━━ Material supplied
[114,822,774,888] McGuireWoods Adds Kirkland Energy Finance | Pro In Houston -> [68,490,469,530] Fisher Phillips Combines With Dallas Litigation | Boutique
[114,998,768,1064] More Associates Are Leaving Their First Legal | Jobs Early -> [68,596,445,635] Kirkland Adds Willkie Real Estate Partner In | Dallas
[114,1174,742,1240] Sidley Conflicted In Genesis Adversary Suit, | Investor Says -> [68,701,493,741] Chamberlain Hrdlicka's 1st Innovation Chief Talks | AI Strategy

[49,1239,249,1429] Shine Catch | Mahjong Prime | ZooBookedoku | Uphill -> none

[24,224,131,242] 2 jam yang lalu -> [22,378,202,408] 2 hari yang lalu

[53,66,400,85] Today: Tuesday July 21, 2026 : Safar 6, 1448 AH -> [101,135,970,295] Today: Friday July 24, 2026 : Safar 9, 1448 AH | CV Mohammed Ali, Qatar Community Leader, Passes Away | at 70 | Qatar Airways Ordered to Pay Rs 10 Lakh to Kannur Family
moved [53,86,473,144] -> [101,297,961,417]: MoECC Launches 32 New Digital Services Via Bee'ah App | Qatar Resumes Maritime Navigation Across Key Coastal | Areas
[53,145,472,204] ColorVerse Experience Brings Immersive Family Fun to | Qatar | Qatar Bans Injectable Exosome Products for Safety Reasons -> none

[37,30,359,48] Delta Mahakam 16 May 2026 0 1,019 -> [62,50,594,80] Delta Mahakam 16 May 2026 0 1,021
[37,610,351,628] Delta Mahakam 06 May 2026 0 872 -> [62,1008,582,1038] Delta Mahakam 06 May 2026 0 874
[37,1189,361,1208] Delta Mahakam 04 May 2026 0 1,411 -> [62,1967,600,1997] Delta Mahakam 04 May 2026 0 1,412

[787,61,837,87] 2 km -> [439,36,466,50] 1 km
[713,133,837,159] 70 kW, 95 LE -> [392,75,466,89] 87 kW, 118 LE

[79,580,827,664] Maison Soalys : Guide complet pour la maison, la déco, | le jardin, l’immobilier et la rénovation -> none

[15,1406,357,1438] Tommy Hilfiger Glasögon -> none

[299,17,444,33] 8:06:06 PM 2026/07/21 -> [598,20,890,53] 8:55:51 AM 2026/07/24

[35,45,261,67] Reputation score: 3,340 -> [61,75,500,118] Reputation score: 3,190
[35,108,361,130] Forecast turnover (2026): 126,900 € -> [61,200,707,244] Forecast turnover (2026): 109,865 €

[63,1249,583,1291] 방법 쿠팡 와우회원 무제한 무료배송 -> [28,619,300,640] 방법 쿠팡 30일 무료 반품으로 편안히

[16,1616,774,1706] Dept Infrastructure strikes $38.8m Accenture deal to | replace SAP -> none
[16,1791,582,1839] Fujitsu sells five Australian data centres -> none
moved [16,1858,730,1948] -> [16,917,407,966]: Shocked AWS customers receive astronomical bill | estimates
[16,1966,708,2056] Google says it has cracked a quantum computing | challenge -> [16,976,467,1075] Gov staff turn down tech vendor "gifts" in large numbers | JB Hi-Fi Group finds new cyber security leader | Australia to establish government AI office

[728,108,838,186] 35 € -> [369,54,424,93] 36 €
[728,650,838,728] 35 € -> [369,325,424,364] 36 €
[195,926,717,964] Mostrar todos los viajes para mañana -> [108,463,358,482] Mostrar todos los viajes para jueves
━━━━
Requirement: For the string "Family", work out how many lines of the entries contain it and reply with that number alone.

Written reply: 2